While you copy the lines below, skip the pictures and keep the rest exact.

## Revision comparison data:
Content starts
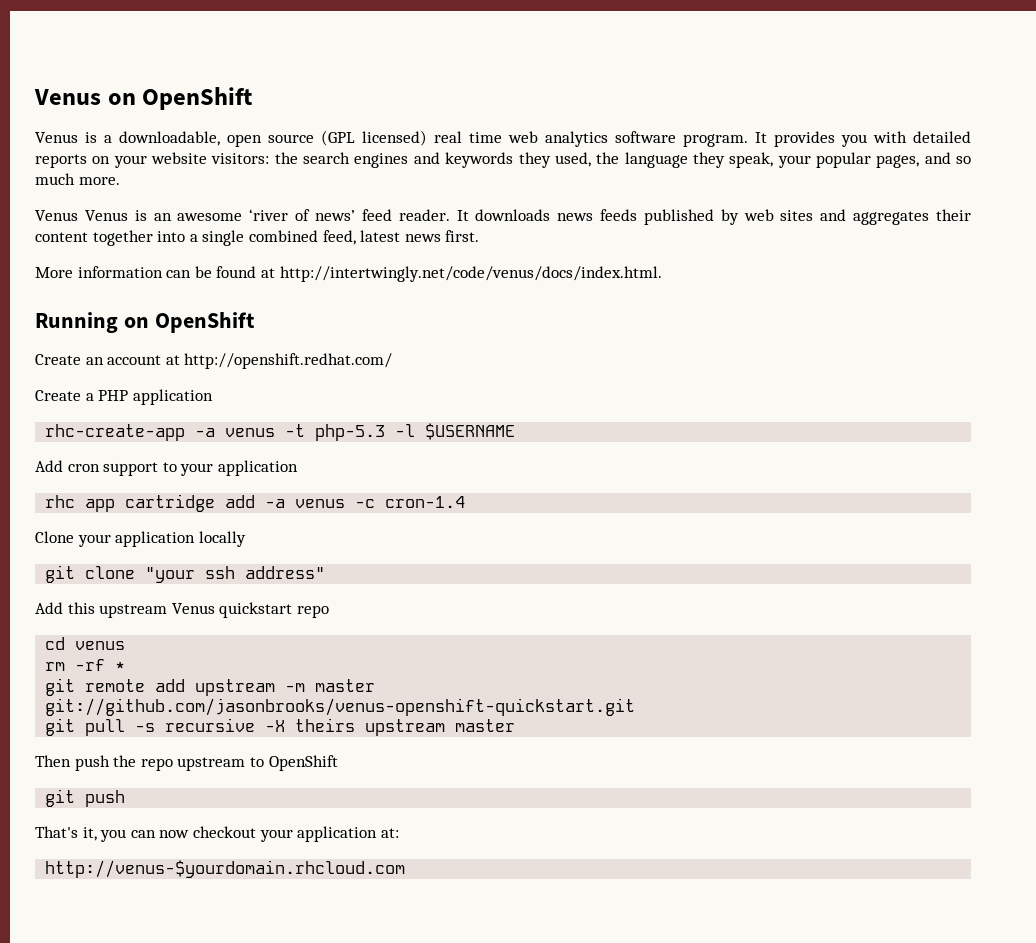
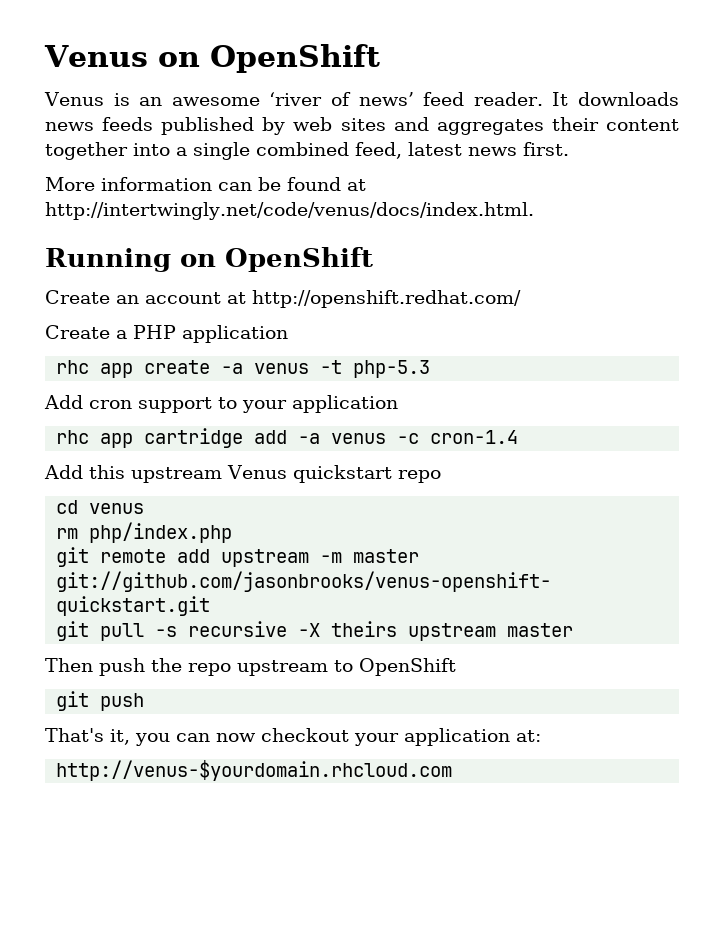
[104,130,971,147] [35,152,972,168] [35,173,120,185] [35,210,147,221] a downloadable, open source (GPL licensed) real time web analytics software program. It provides you with detailed reports on your website visitors: the search engines and keywords they used, the language they speak, your popular pages, and so much more. // Venus Venus is -> (130, 99) none
[45,424,186,441] rhc-create-app -> [56,360,211,378] rhc app create
[395,423,516,440] -l $USERNAME -> (431, 369) none
[35,531,246,547] [45,565,326,583] // Clone your application locally // git clone "your ssh address" -> (519, 437) none
[75,659,126,671] -rf * -> [89,522,233,543] php/index.php

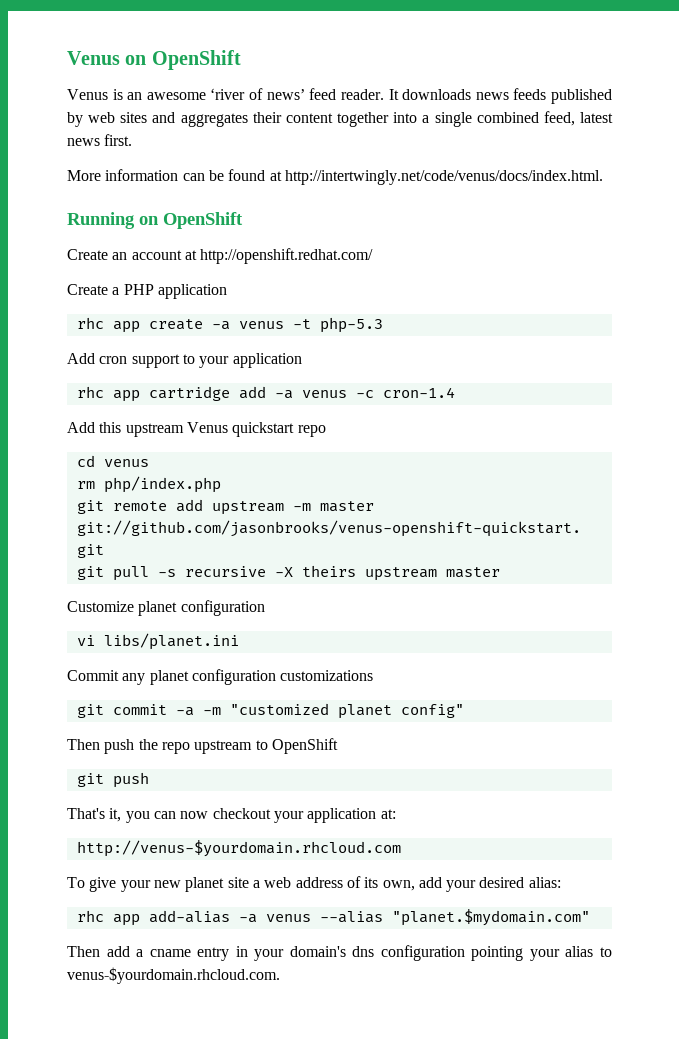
(574, 630) none -> [67,600,265,616] [76,633,239,650] [67,669,374,685] [76,703,464,719] // Customize planet configuration // vi libs/planet.ini // Commit any planet configuration customizations // git commit -a -m "customized planet config"
(453, 770) none -> [67,876,561,892] [76,909,590,926] [67,945,613,961] [67,967,280,984] // To give your new planet site a web address of its own, add your desired alias: // rhc app add-alias -a venus --alias "planet.$mydomain.com" // Then add a cname entry in your domain's dns configuration pointing your alias to venus-$yourdomain.rhcloud.com.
Content ends
## Result:
[104,130,971,147] [35,152,972,168] [35,173,120,185] [35,210,147,221] a downloadable, open source (GPL licensed) real time web analytics software program. It provides you with detailed reports on your website visitors: the search engines and keywords they used, the language they speak, your popular pages, and so much more. // Venus Venus is -> (130, 99) none
[45,424,186,441] rhc-create-app -> [56,360,211,378] rhc app create
[395,423,516,440] -l $USERNAME -> (431, 369) none
[35,531,246,547] [45,565,326,583] // Clone your application locally // git clone "your ssh address" -> (519, 437) none
[75,659,126,671] -rf * -> [89,522,233,543] php/index.php

(574, 630) none -> [67,600,265,616] [76,633,239,650] [67,669,374,685] [76,703,464,719] // Customize planet configuration // vi libs/planet.ini // Commit any planet configuration customizations // git commit -a -m "customized planet config"
(453, 770) none -> [67,876,561,892] [76,909,590,926] [67,945,613,961] [67,967,280,984] // To give your new planet site a web address of its own, add your desired alias: // rhc app add-alias -a venus --alias "planet.$mydomain.com" // Then add a cname entry in your domain's dns configuration pointing your alias to venus-$yourdomain.rhcloud.com.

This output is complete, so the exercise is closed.